Comparado ao levantamento anterior, realizado em maio, quando o índice foi de 1,9%, houve uma redução de 0,4 ponto percentual. Esse resultado reflete as ações contínuas de vigilância e controle desenvolvidas pelo município.
Apesar da diminuição no índice geral, três bairros permanecem em alto risco: Dom Luciano (5,9%), Luzia (4,8%) e Suíssa (4,4%). O levantamento também registrou uma queda significativa nos indicadores de bairros que apresentavam situação crítica na avaliação anterior. O bairro Cidade Nova, por exemplo, reduziu seu índice de 6,5% para 2,6%; o Cirurgia, de 9,4% para 2,0%; o Grageru, de 4,0% para 3,4%; e o Santo Antônio passou de 4,5% para zero.
Dos 48 bairros avaliados, 18 foram classificados como de baixo risco, 27 de médio risco e três de alto risco para a proliferação do mosquito transmissor da dengue, zika e chikungunya.
O LIRAa também indica que os principais focos do Aedes aegypti estão concentrados em recipientes dentro das residências. Os depósitos para armazenamento de água, como tonéis e lavanderias, responderam por 40,4% dos criadouros encontrados. Já vasos e pratos de plantas, recipientes para água de animais, reservatórios de geladeiras e outros recipientes domiciliares representaram 42,5% dos focos identificados. Depósitos naturais não apresentaram registros de focos.
A coordenadora da Vigilância em Saúde da SMS destaca que a redução do índice demonstra a efetividade das ações desenvolvidas pelo município, mas reforça que o combate ao mosquito depende da participação permanente da população.
O gerente do Programa de Combate ao Aedes aegypti explicou que o levantamento orienta o planejamento das ações de campo. Segundo ele, as equipes atuam diariamente com visitas domiciliares, monitoramento e ações de bloqueio, intensificando o trabalho nos bairros que apresentam maior vulnerabilidade.

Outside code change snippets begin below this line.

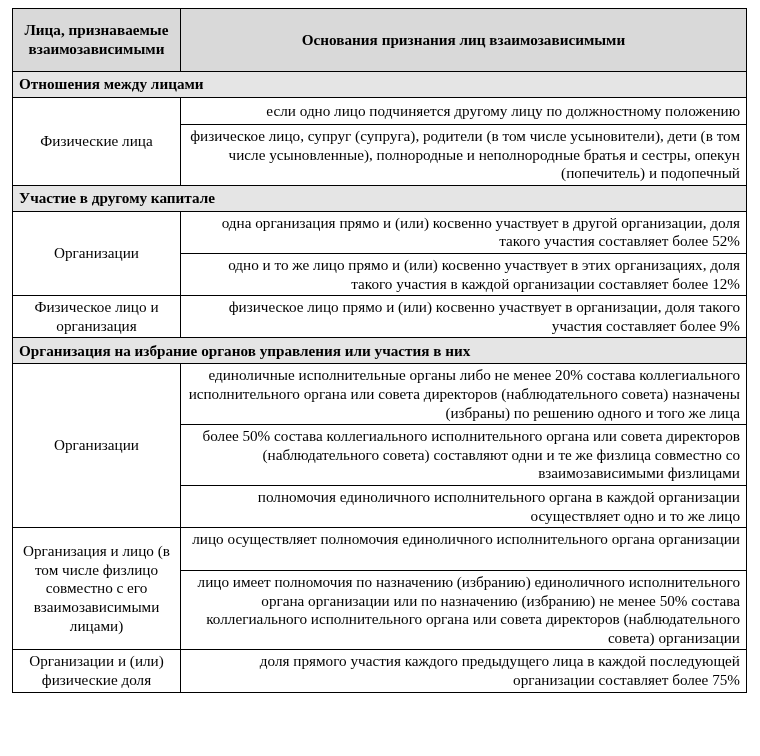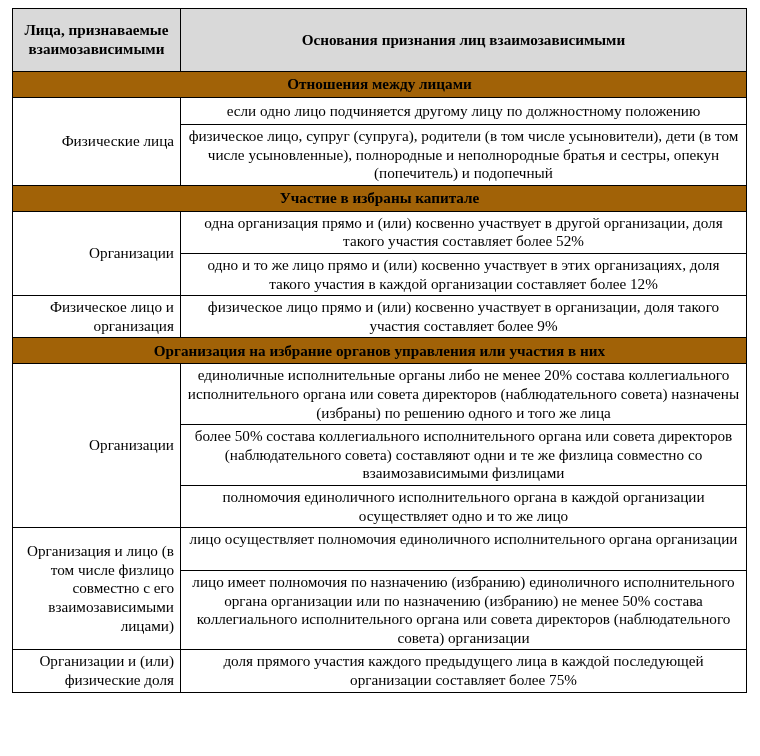--- a/index.html
+++ b/index.html
@@ -11,7 +11,7 @@
   col.c1 { width: 168px; }
   col.c2 { width: 566px; }
   th.head { background: #d9d9d9; font-weight: bold; text-align: center; height: 58px; }
-  td.section { background: #a16207; font-weight: bold; text-align: center; height: 21px; }
+  td.section { background: #e5e5e5; font-weight: bold; text-align: left; height: 21px; }
   td.who { text-align: right; padding: 2px 4px; }
   td.basis { text-align: center; padding: 3px 6px 2px 6px; }
 </style>

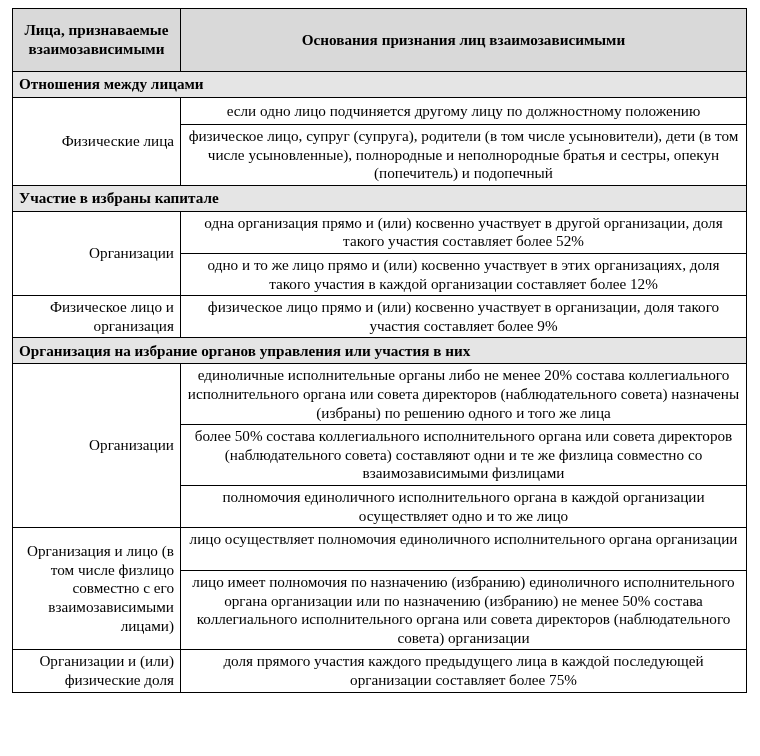--- a/index.html
+++ b/index.html
@@ -13,7 +13,7 @@
   th.head { background: #d9d9d9; font-weight: bold; text-align: center; height: 58px; }
   td.section { background: #e5e5e5; font-weight: bold; text-align: left; height: 21px; }
   td.who { text-align: right; padding: 2px 4px; }
-  td.basis { text-align: center; padding: 3px 6px 2px 6px; }
+  td.basis { text-align: right; padding: 3px 6px 2px 6px; }
 </style>
 </head>
 <body>

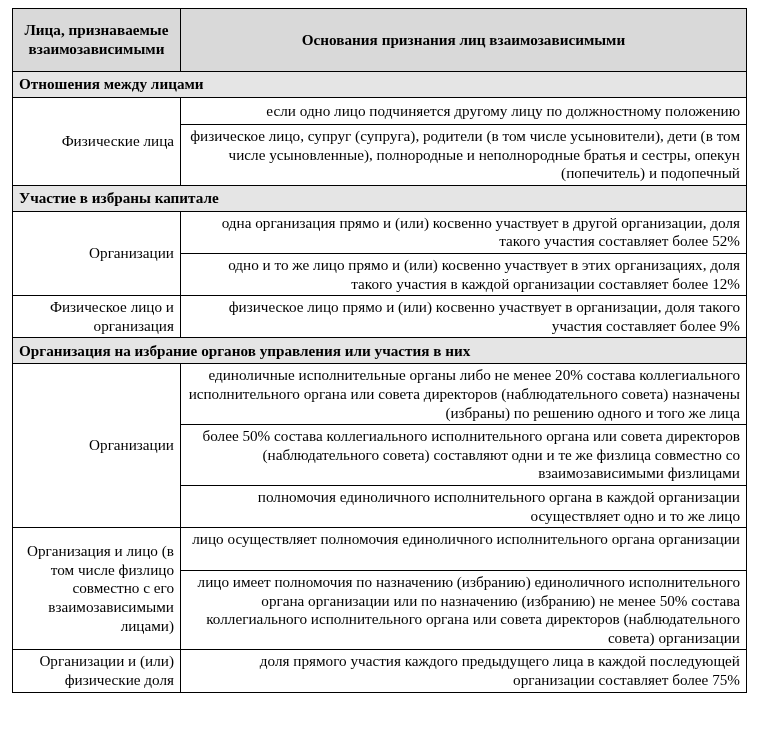--- a/index.html
+++ b/index.html
@@ -12,7 +12,7 @@
   col.c2 { width: 566px; }
   th.head { background: #d9d9d9; font-weight: bold; text-align: center; height: 58px; }
   td.section { background: #e5e5e5; font-weight: bold; text-align: left; height: 21px; }
-  td.who { text-align: right; padding: 2px 4px; }
+  td.who { text-align: center; padding: 2px 4px; }
   td.basis { text-align: right; padding: 3px 6px 2px 6px; }
 </style>
 </head>

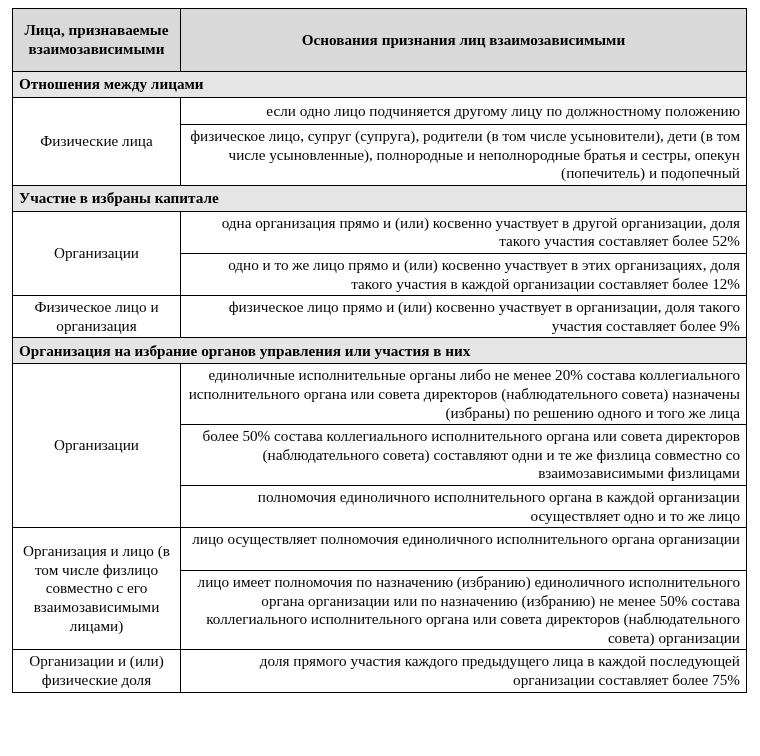--- a/index.html
+++ b/index.html
@@ -43,7 +43,7 @@
     </tr>
 
     <tr>
-      <td class="section" colspan="2">Участие в избраны капитале</td>
+      <td class="section" colspan="2">Участие в другому капитале</td>
     </tr>
     <tr>
       <td class="who" rowspan="2">Организации</td>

Entre maio e junho deste ano, a SMS realizou 77.300 visitas domiciliares e inspecionou 1.393 pontos estratégicos da cidade. Durante este período, foram executados 1.853 tratamentos focais com larvicida residual e 68 tratamentos perifocais com inseticida.
A SMS também promoveu quatro mutirões de combate ao Aedes aegypti em parceria com a Empresa Municipal de Serviços Urbanos (Emsurb), abrangendo os bairros Cirurgia, Cidade Nova, Santo Antônio e Grageru. Como parte das ações de bloqueio das arboviroses, foram realizadas aplicações de fumacê em 421 quarteirões, atingindo 23.280 imóveis entre maio e junho.

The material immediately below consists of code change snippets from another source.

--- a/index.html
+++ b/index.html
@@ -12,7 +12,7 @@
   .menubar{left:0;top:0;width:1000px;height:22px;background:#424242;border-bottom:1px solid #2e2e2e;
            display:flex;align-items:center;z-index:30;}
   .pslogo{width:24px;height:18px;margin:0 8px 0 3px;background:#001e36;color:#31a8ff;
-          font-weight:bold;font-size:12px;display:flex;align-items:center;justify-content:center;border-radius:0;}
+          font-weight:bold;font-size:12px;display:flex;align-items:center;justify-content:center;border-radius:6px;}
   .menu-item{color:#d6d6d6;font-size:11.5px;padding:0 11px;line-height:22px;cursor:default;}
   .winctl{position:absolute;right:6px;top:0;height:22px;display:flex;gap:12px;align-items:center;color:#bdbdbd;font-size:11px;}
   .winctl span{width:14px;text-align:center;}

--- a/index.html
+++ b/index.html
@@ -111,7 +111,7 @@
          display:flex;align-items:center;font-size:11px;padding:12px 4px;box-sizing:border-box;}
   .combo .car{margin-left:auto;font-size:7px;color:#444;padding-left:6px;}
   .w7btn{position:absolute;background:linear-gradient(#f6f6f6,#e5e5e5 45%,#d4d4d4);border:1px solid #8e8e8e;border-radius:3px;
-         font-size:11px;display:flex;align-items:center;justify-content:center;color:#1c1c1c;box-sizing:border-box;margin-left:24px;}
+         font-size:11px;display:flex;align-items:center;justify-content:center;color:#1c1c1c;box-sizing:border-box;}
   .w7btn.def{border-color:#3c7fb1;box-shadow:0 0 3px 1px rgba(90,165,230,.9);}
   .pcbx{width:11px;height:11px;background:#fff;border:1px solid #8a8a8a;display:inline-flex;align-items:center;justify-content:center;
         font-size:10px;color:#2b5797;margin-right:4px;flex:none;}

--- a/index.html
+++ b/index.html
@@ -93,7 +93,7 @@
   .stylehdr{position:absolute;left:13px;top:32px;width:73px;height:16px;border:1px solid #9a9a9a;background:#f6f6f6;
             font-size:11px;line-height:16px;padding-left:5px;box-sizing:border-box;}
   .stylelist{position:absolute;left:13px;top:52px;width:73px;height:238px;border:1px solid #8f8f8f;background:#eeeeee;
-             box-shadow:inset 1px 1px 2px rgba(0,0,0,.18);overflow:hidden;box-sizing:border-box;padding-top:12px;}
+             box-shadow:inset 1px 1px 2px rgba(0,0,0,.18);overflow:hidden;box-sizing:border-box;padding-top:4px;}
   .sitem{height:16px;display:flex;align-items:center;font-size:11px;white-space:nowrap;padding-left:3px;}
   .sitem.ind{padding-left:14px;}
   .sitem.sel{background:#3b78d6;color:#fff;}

No mesmo período, o município registrou 309 notificações de dengue, com 31 casos confirmados. Em relação à chikungunya, foram notificadas 10 ocorrências, com seis confirmações. Já a zika contabilizou duas notificações, sem confirmações de casos.
A SMS reforça que a eliminação de recipientes que acumulam água continua sendo a principal medida para prevenir a proliferação do Aedes aegypti. A colaboração da população é fundamental para reduzir os focos do mosquito e prevenir casos de dengue, zika e chikungunya.